Auch die Firma Klenk, der das Gelände überlassen worden ist, gibt sich kompromissbereit: In einem Telefongespräch mit der Vorsitzenden des Bürgerforums, Christine Schneider, wollte Martin Klenk zehn Personen zur Besichtigung zulassen. Christine Schneider: „Wir sehen uns unseren Mitgliedern und allen interessierten Bürgern gegenüber verpflichtet, eine Besichtigung in größerem Maßstab zu ermöglichen. In der Vergangenheit wurden schon einzelne, ausgewählte Kleingruppen in die MUNA eingelassen.
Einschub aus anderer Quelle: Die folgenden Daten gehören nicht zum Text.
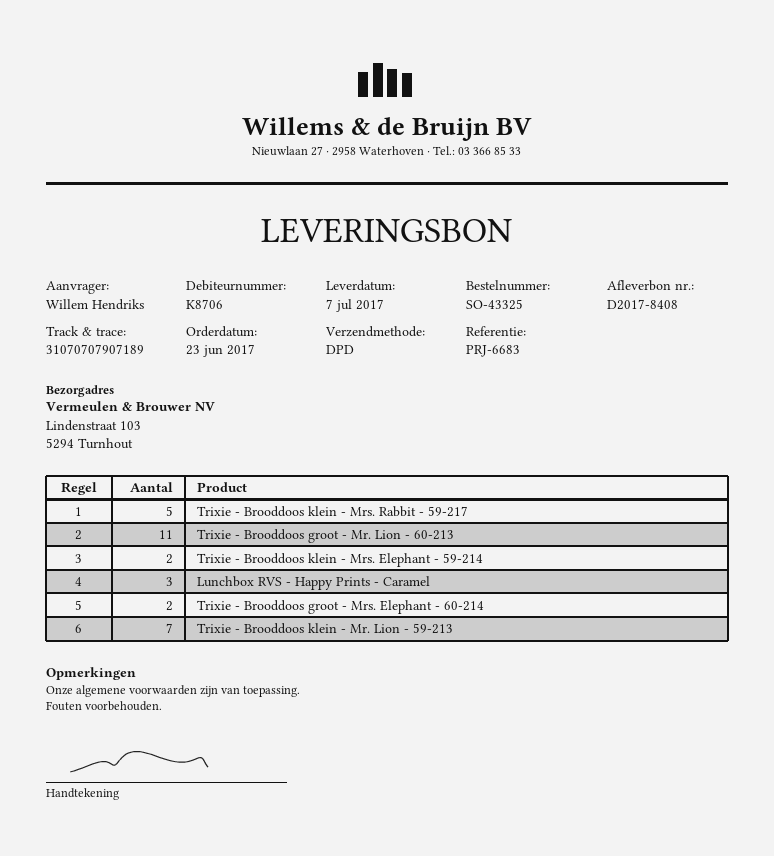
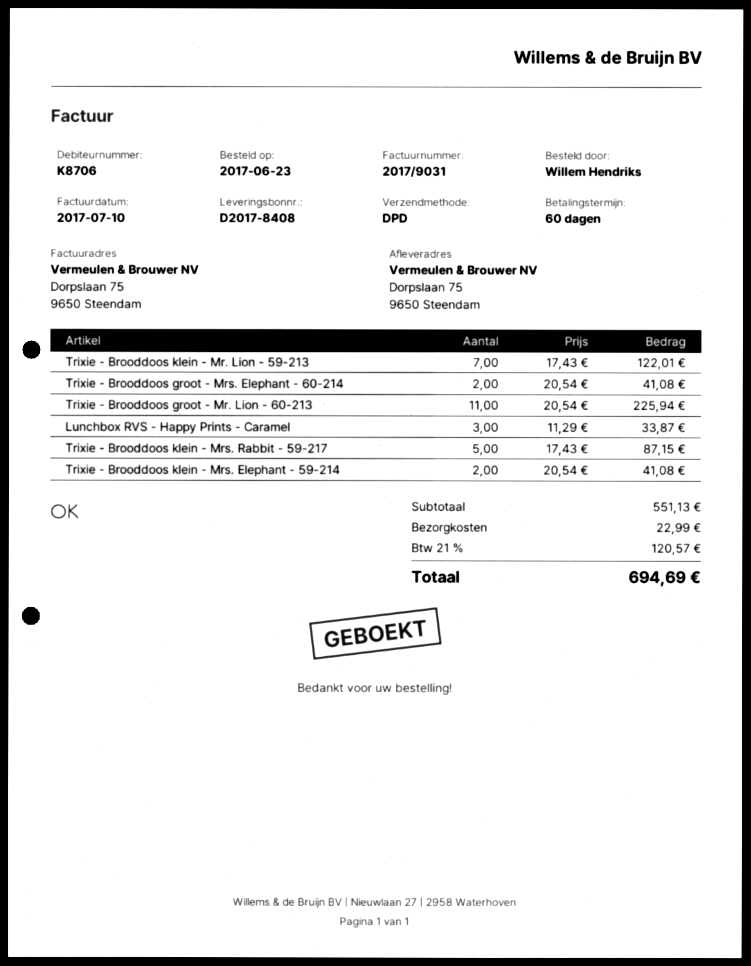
ship to: Lindenstraat 103, 5294 Turnhout -> Dorpslaan 75, 9650 Steendam

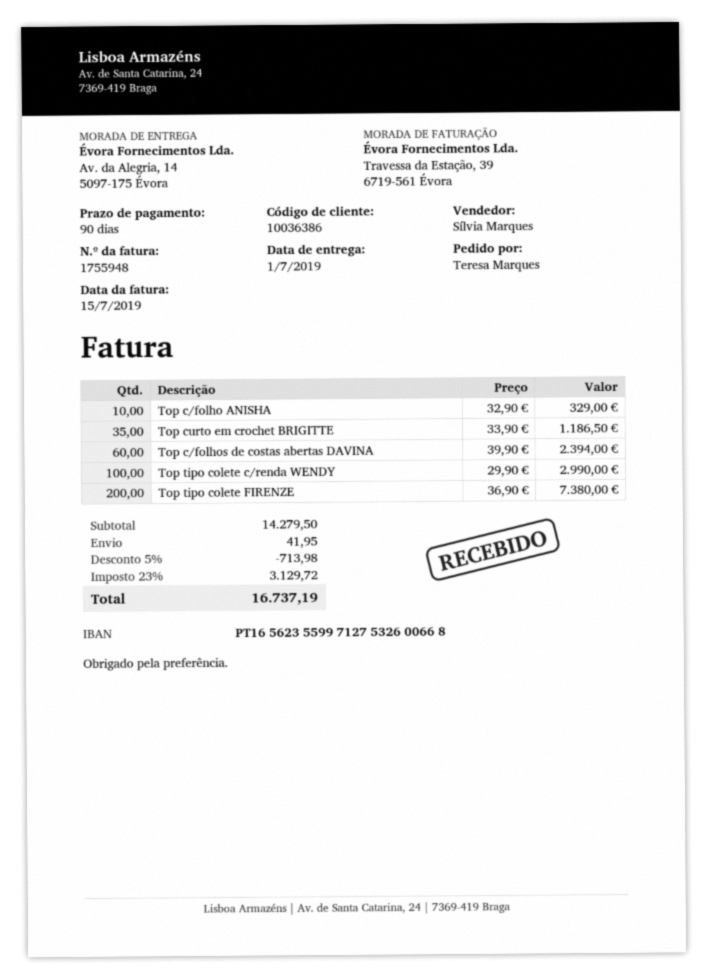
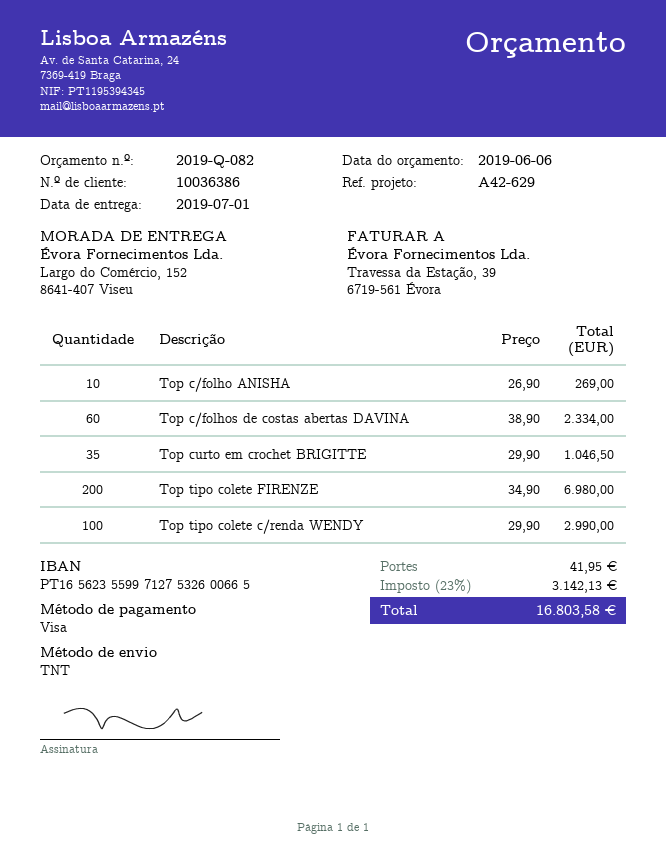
bank account: PT16562355997127532600668 -> PT16562355997127532600665
ship to: Av. da Alegria, 14, 5097-175 Évora -> Largo do Comércio, 152, 8641-407 Viseu
Top c/folho ANISHA: 10 x 32.90 = 329.00 -> 10 x 26.90 = 269.00
Top curto em crochet BRIGITTE: 35 x 33.90 = 1186.50 -> 35 x 29.90 = 1046.50
Top c/folhos de costas abertas DAVINA: 60 x 39.90 = 2394.00 -> 60 x 38.90 = 2334.00
Top tipo colete FIRENZE: 200 x 36.90 = 7380.00 -> 200 x 34.90 = 6980.00
discount: 5% = 713.98 -> none
tax: 23% = 3129.72 -> 23% = 3142.13
total: 16737.19 -> 16803.58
Wir wollen Offenheit und Transparenz. Deshalb müssen alle interessierten Bürger sich ein Bild machen können. Wir haben Martin Klenk signalisiert, dass wir bestimmt einen Weg finden werden. An der Organisation würden wir tatkräftig mitwirken oder diese sogar übernehmen.“
Jetzt muss nur noch auf das endgültige Signal der Klenk Holz Aktiengesellschaft gewartet werden. Eine Abordnung des Bürgerforums wäre bereit, zu Vorbereitungsgesprächen nach Oberrot, dem Stammsitz des Konzerns, zu fahren.